Galerie Johannes Faber (here): This 1921 image by Arturo Bragaglia is a charming example of how multiple exposure can be used to create open-ended narrative. The man leans in, coming ever closer with each jittering slice, but the image leaves us wondering whether the woman in the spotlight returned his awkward affections or turned away at the last moment. Priced at $12400.
Charles Isaacs Photographs (here)/Grégory Leroy (here): This swirling late 1960s color abstraction by Armando Salas Portugal predates Thomas Ruff’s “Substrat” color experiments by several decades, but the two share a sense of allowing photographic color to become loose and ephemeral. Salas Portugal’s efforts feel particularly ghostly, like a spirit trying to form out of thin air. Priced at $8500.

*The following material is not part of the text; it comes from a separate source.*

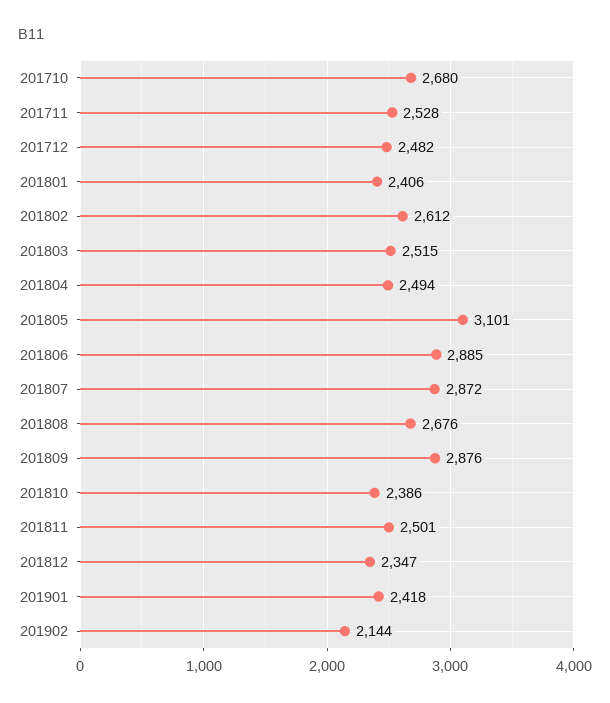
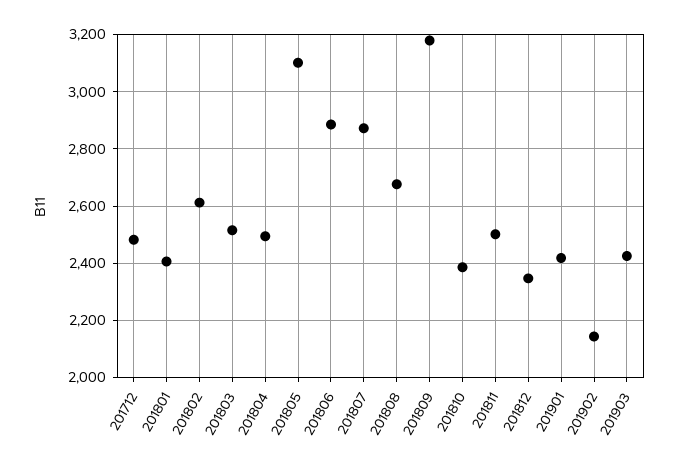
201710: 2680 -> none
201711: 2528 -> none
201809: 2876 -> 3175
201903: none -> 2425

Charles Isaacs Photographs (here)/Grégory Leroy (here): This 1928 image by Emilio Amero impressed me with its relaxed, almost effortless elegance. Perhaps it’s the arrangement of the resting woman’s arms, the twist of her hair, or the singular presence of her earring, but somewhere in this composition a leisurely mood takes hold, offering a calming effect that’s contagious. Priced at $20000.
Howard Greenberg Gallery (here): This 1954 image by Marvin Newman vaguely reimagines the classic scene of Stanley screaming up at Stella from “A Streetcar Named Desire” as a two tiered setup. Newman’s New Orleans picture offers a complex set of relationship possibilities, making it the kind of photograph that resists easy answers and likely ages well. Priced at $7500.
Howard Greenberg Gallery (here): After three years of collective hardships, it feels somehow fitting to end this two-part AIPAD report with a burst of unadulterated joy. Peter Sekaer’s late 1930s steep angle view of a girl standing on a swing is overflowing with delight. Soaring through the air, she smiles with exhilaration, her effusive jubilation providing an enduring visual balm for our recent struggles. Priced at $10000.